-- Assignment --
Only the lines from the start of the entries through the line with "[137,145,218,160] indicators. ->" should be returned, each exactly as it stands, and no pictures.

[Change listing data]
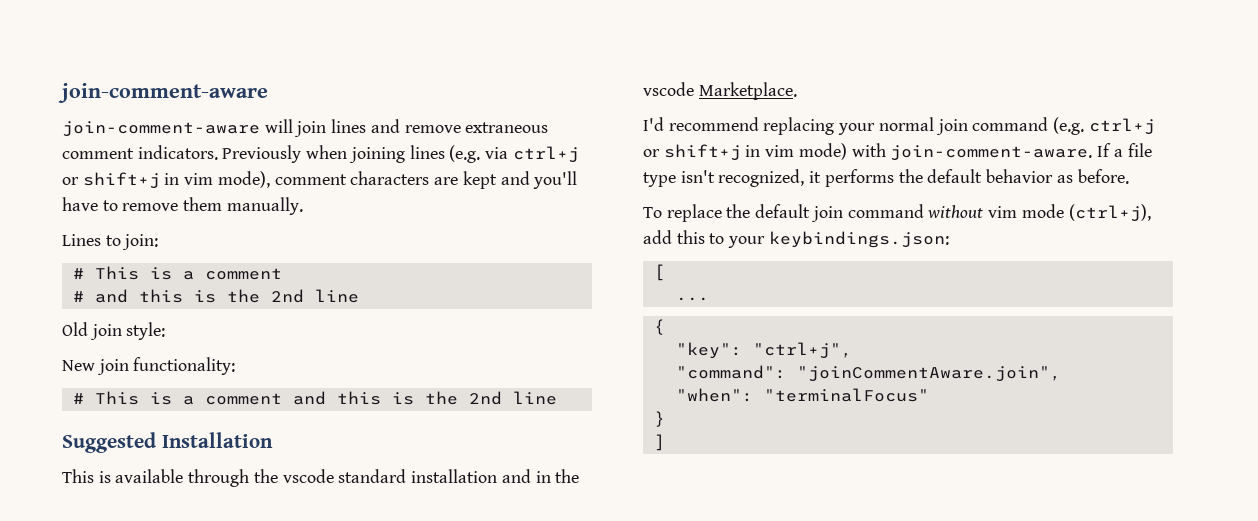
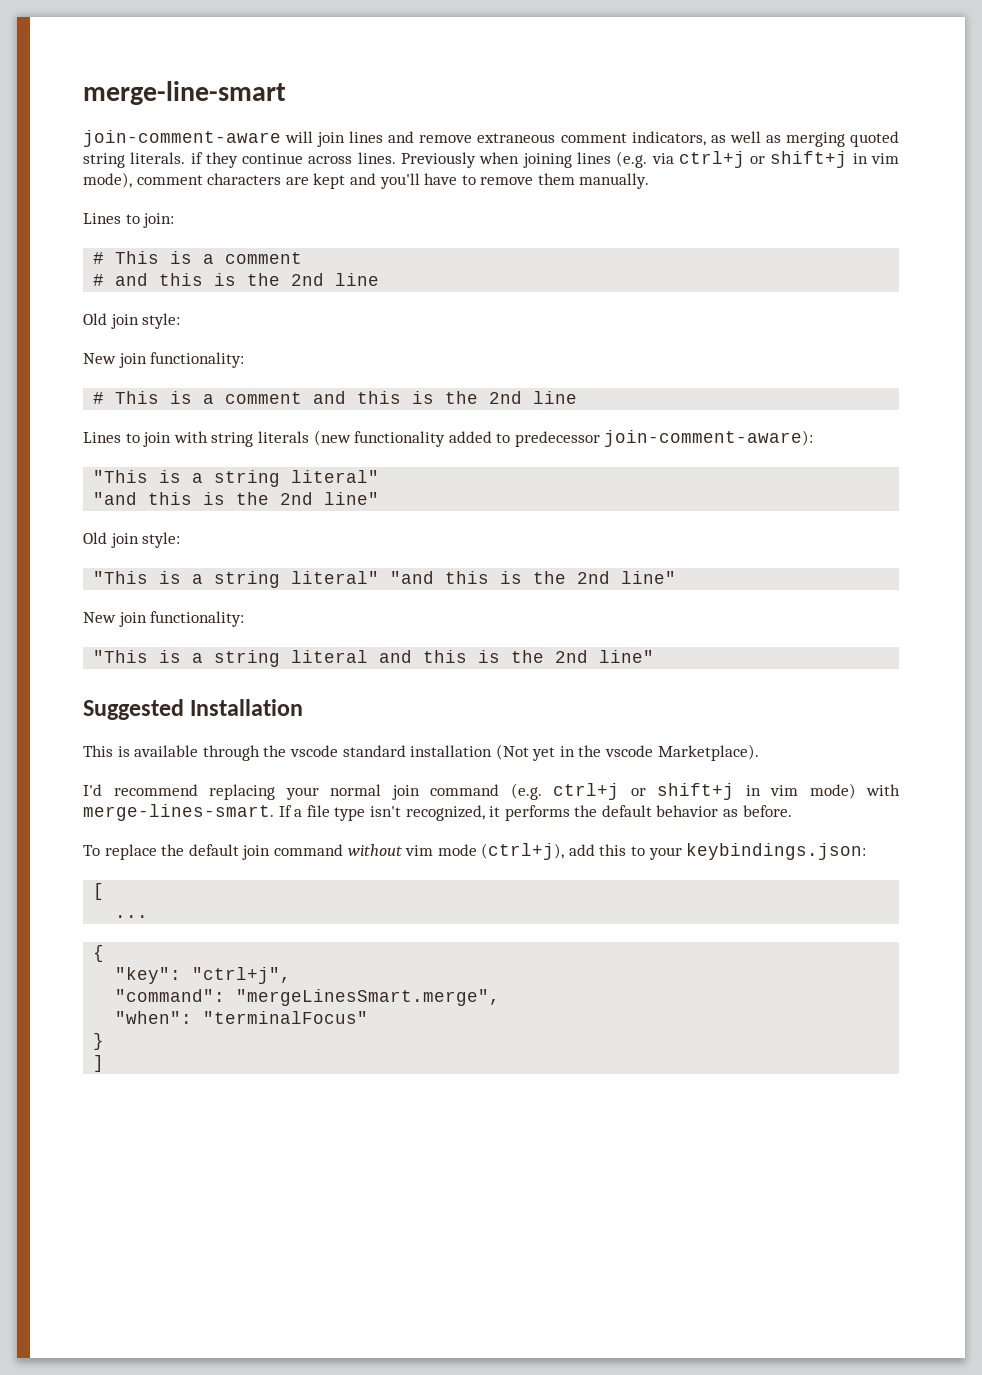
[58,83,268,103] join-comment-aware -> [83,81,286,105] merge-line-smart
[137,145,218,160] indicators. -> [631,131,900,147] [83,152,396,168] indicators, as well as merging quoted string literals. if they continue across lines.
(557, 398) none -> [83,430,814,447] [93,470,380,487] [93,492,380,505] [83,532,181,548] [93,571,677,588] [83,611,245,627] [93,650,655,667] // Lines to join with string literals (new functionality added to predecessor join-comment-aware): // "This is a string literal" // "and this is the 2nd line" // Old join style: // "This is a string literal" "and this is the 2nd line" // New join functionality: // "This is a string literal and this is the 2nd line"
[501,469,531,483] and -> [495,744,556,761] (Not yet
[698,82,797,100] Marketplace. -> [657,744,759,761] Marketplace).
[890,145,1093,161] join-comment-aware. -> [83,804,274,821] merge-lines-smart.
[796,366,1061,382] "joinCommentAware.join", -> [236,989,501,1006] "mergeLinesSmart.merge",

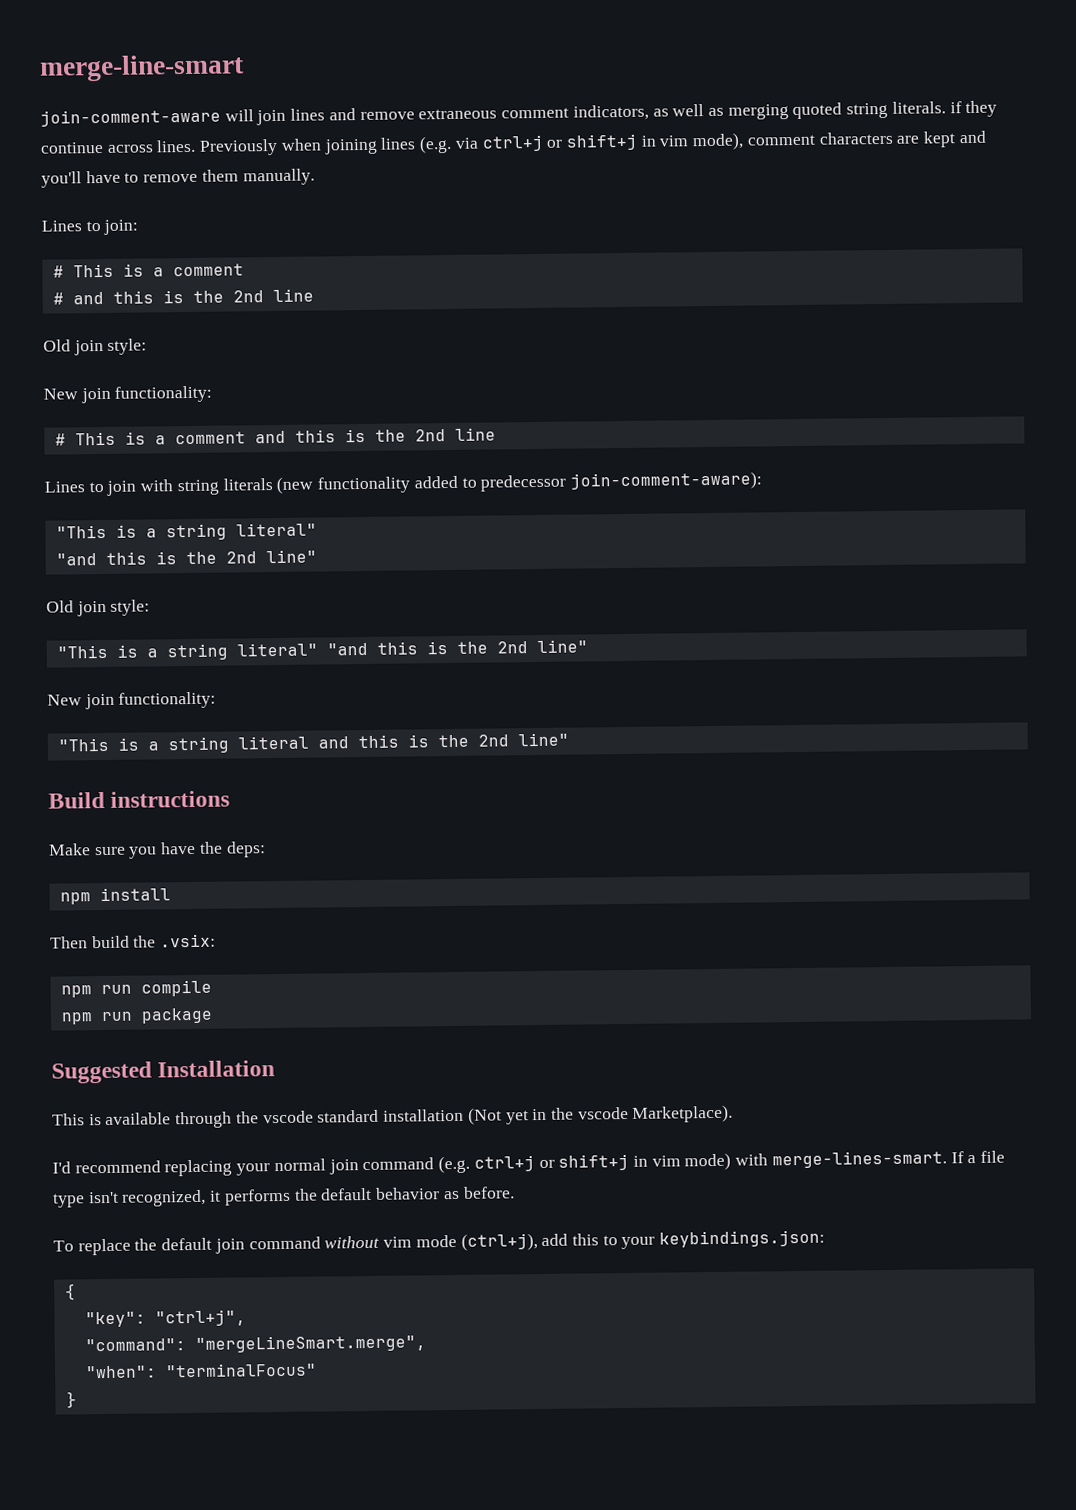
(655, 656) none -> [48,790,231,809] [48,841,266,859] [59,887,171,905] [50,933,217,949] [60,979,212,998] [60,1007,213,1025] // Build instructions // Make sure you have the deps: // npm install // Then build the .vsix: // npm run compile // npm run package
[93,883,105,900] [115,915,149,918] // [ // ... -> (826, 1238) none
[236,989,501,1006] "mergeLinesSmart.merge", -> [194,1334,426,1353] "mergeLineSmart.merge",
[93,1055,105,1072] // ] -> (77, 1400) none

-- Result of this task --
[58,83,268,103] join-comment-aware -> [83,81,286,105] merge-line-smart
[137,145,218,160] indicators. -> [631,131,900,147] [83,152,396,168] indicators, as well as merging quoted string literals. if they continue across lines.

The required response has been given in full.